Oslo: Sofiesgate 5
W dziale P.A.R.N.O. znajdziesz Przygody, Awantury Reportera Niepoprawnego Odkrywcy. Ten akrostych zwiastuje, że będzie bardziej literacko, czasem niepoprawnie politycznie i obyczajowo. Taka mieszanka stylów i konwencji zamieszana w diabelskim kotle. Po prostu parno.
Przenieśmy się zatem do Oslo. Była godzina 01:09. Powoli zbliżył się do okna. Z czwartego piętra kamienicy przy Dovregata miał doskonały widok przez ulicę na mieszkanie Harrego Hole przy Sofiesgate 5.
Z trzech okien na 2 piętrze (bo w Norwegii drugie piętro to nasze pierwsze i nie nazywają parteru partnerem) ziała nieprzenikniona czerń, jak ciemne oczy kobiety o słowiańsko-azjackich genach, która spała na materacu tuż obok, jak kawa bez mleka, która miał zamiar wypić rano.
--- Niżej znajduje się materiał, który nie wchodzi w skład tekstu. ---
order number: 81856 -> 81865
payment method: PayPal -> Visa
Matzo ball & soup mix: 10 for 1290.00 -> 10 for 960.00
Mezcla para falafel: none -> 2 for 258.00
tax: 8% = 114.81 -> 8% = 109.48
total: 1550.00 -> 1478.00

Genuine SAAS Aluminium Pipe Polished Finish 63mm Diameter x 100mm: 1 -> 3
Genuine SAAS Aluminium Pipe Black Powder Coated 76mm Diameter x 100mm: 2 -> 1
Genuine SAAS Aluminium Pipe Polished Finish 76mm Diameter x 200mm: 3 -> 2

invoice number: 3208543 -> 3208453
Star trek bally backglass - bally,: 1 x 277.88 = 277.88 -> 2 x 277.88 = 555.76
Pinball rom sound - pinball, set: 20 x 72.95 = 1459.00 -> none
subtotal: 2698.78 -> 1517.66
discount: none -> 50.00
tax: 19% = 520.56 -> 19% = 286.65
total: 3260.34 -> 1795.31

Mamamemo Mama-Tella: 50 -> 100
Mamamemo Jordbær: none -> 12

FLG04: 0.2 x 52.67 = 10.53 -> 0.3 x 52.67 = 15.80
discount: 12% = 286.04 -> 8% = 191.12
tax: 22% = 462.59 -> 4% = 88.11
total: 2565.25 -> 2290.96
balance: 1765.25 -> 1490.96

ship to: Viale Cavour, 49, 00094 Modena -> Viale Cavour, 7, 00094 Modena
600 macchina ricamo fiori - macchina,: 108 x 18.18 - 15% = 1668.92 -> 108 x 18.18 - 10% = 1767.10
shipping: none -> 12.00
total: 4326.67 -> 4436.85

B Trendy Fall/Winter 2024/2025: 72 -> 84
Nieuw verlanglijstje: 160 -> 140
Znaczyło to tylko lub aż tyle, że lokator spod piątki: 1. po prostu śpi. 2. nie ma go w domu. 3. został zamordowany i leży jak rozsypana ziemia do kwiatków.
Co ciekawe, wszystko co właśnie zauważył i miał zamiar opisać na Facebooku, było czystą prawdą lub mogło nią być: to, że był w Oslo, widział prawdziwe okna mieszkania fikcyjnej postaci z książki, a obok spała kobieta, a nawet dwie, w tym jedna nieletnia. Reszta? No cóż… Wiedział, że wpis będzie zrozumiały tylko dla wąskiej grupy psycho-fanów powieści Jo Nesbø, ale… No cóż (jak często zwykł zaczynać swoje wypowiedzi Harry), nie mógł się powstrzymać.